- **Task goal**
Nothing but an exact reproduction of the records, pictures excluded, should be returned.
:: Supplied records
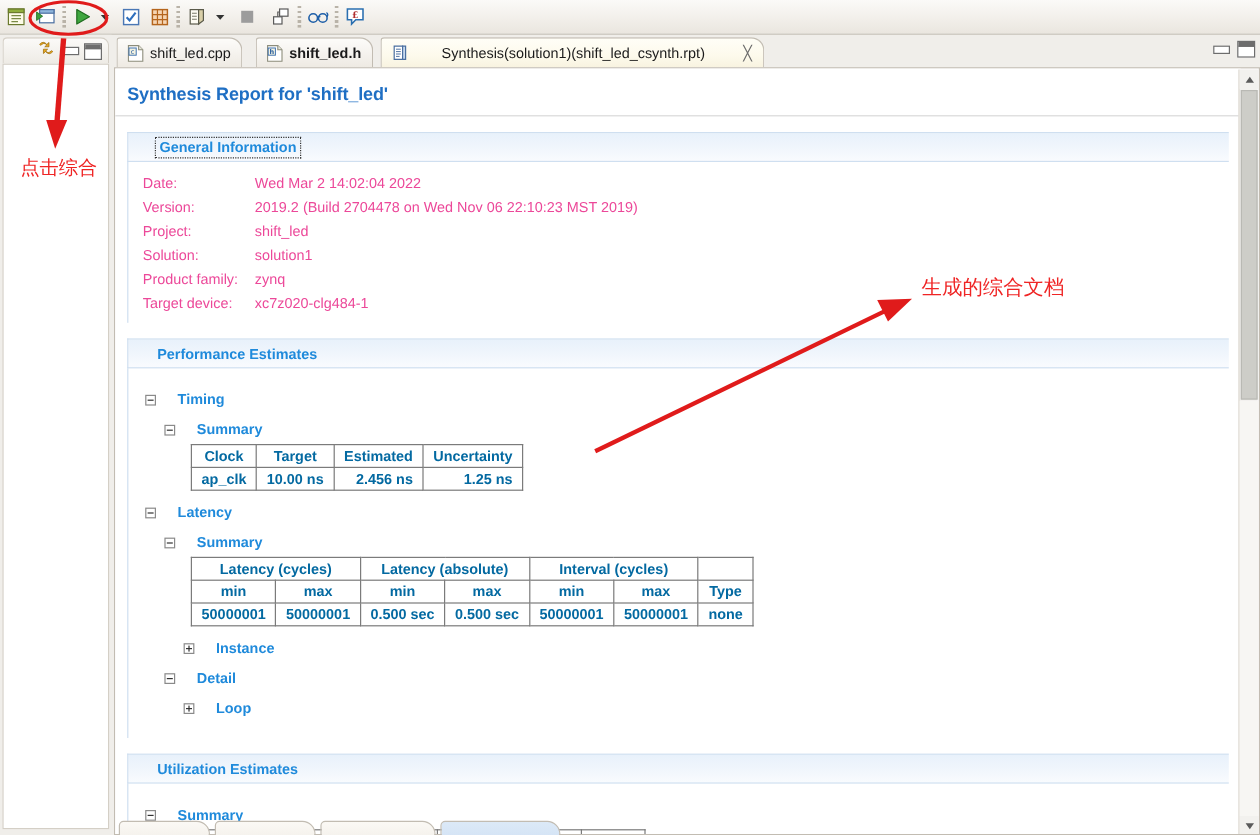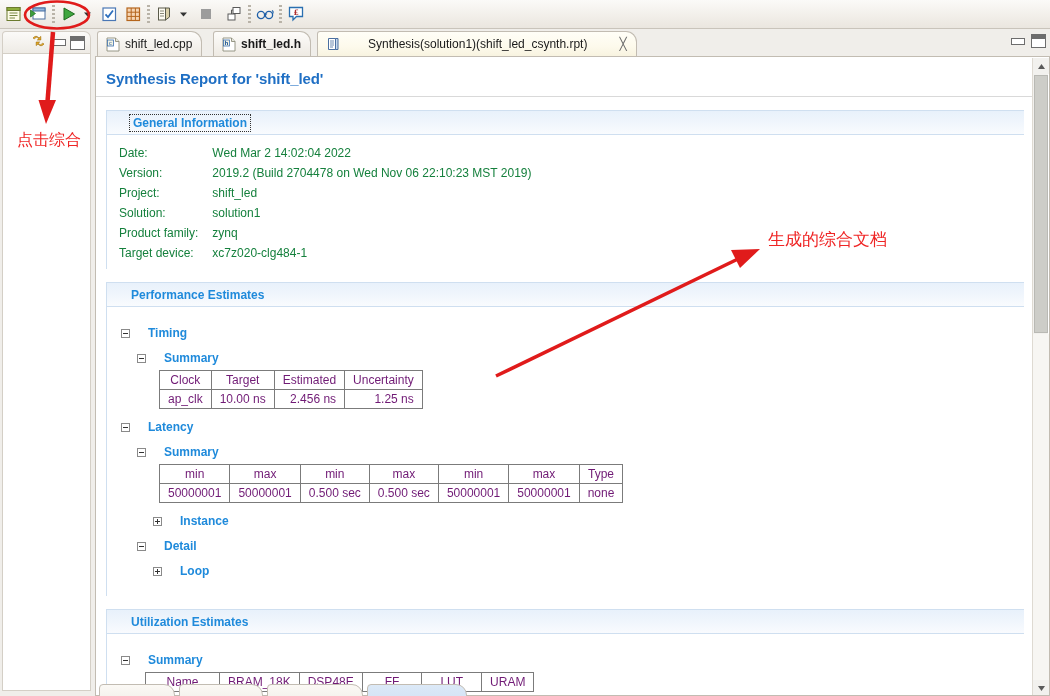--- a/index.html
+++ b/index.html
@@ -153,7 +153,7 @@
   }
 
   table.kv { border-collapse: collapse; margin-left: 12px; }
-  table.kv td { font-size: 12px; color: #15803d; padding: 3px 0; vertical-align: top; }
+  table.kv td { font-size: 12px; color: #ec4899; padding: 3px 0; vertical-align: top; }
   table.kv td.k { padding-right: 14px; white-space: nowrap; }
 
   .tree-node {

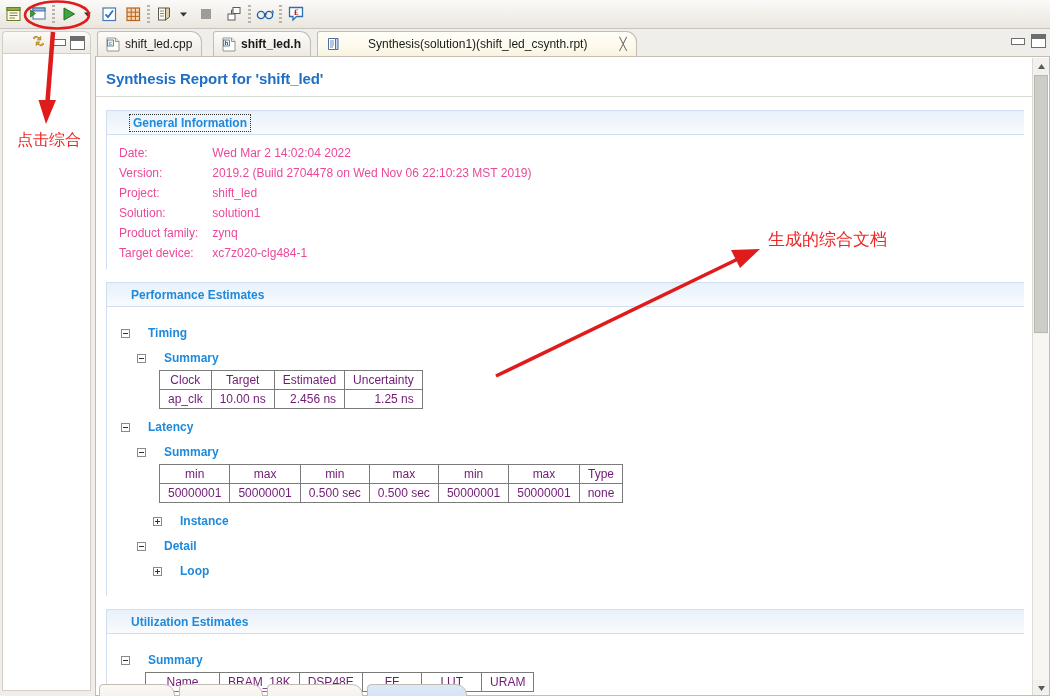--- a/index.html
+++ b/index.html
@@ -188,8 +188,8 @@
   table.rpt th, table.rpt td {
     border: 1px solid #7b7b7b;
     padding: 2px 8px;
-    font-weight: normal;
-    color: #701a75;
+    font-weight: bold;
+    color: #0369a1;
     text-align: center;
     white-space: nowrap;
   }

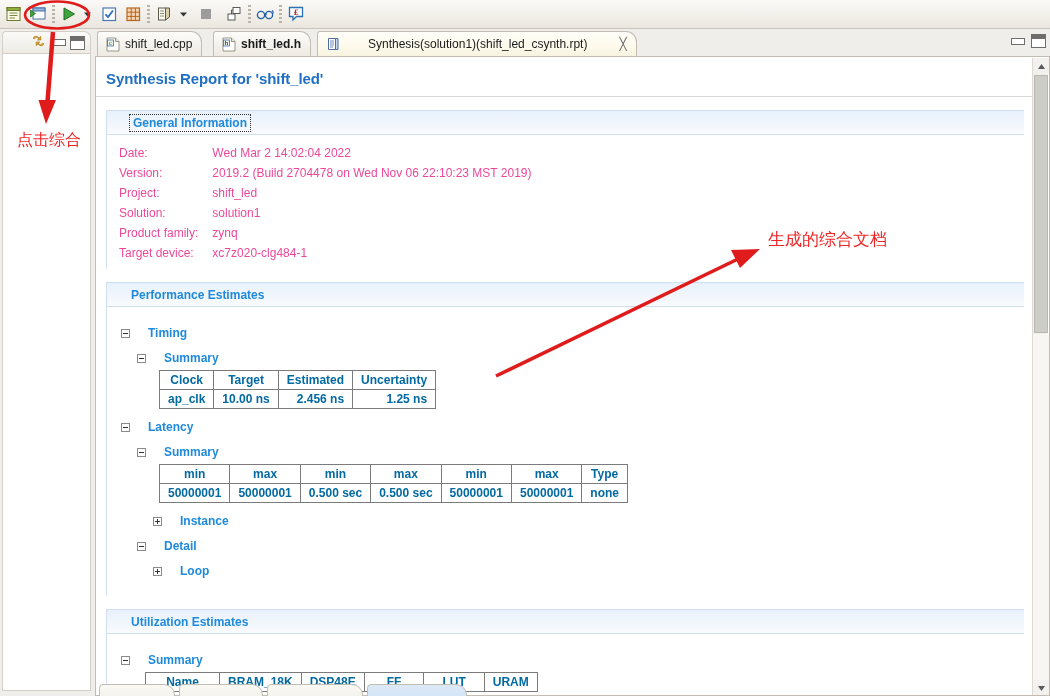--- a/index.html
+++ b/index.html
@@ -486,6 +486,12 @@
           </div>
           <table class="rpt tbl-i3">
             <tbody>
+                <tr>
+              <th colspan="2">Latency (cycles)</th>
+              <th colspan="2">Latency (absolute)</th>
+              <th colspan="2">Interval (cycles)</th>
+              <th></th>
+            </tr>
             <tr>
               <th>min</th>
               <th>max</th>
::::
- **Solved problem**
--- a/index.html
+++ b/index.html
@@ -153,7 +153,7 @@
   }
 
   table.kv { border-collapse: collapse; margin-left: 12px; }
-  table.kv td { font-size: 12px; color: #15803d; padding: 3px 0; vertical-align: top; }
+  table.kv td { font-size: 12px; color: #ec4899; padding: 3px 0; vertical-align: top; }
   table.kv td.k { padding-right: 14px; white-space: nowrap; }
 
   .tree-node {

--- a/index.html
+++ b/index.html
@@ -188,8 +188,8 @@
   table.rpt th, table.rpt td {
     border: 1px solid #7b7b7b;
     padding: 2px 8px;
-    font-weight: normal;
-    color: #701a75;
+    font-weight: bold;
+    color: #0369a1;
     text-align: center;
     white-space: nowrap;
   }

--- a/index.html
+++ b/index.html
@@ -486,6 +486,12 @@
           </div>
           <table class="rpt tbl-i3">
             <tbody>
+                <tr>
+              <th colspan="2">Latency (cycles)</th>
+              <th colspan="2">Latency (absolute)</th>
+              <th colspan="2">Interval (cycles)</th>
+              <th></th>
+            </tr>
             <tr>
               <th>min</th>
               <th>max</th>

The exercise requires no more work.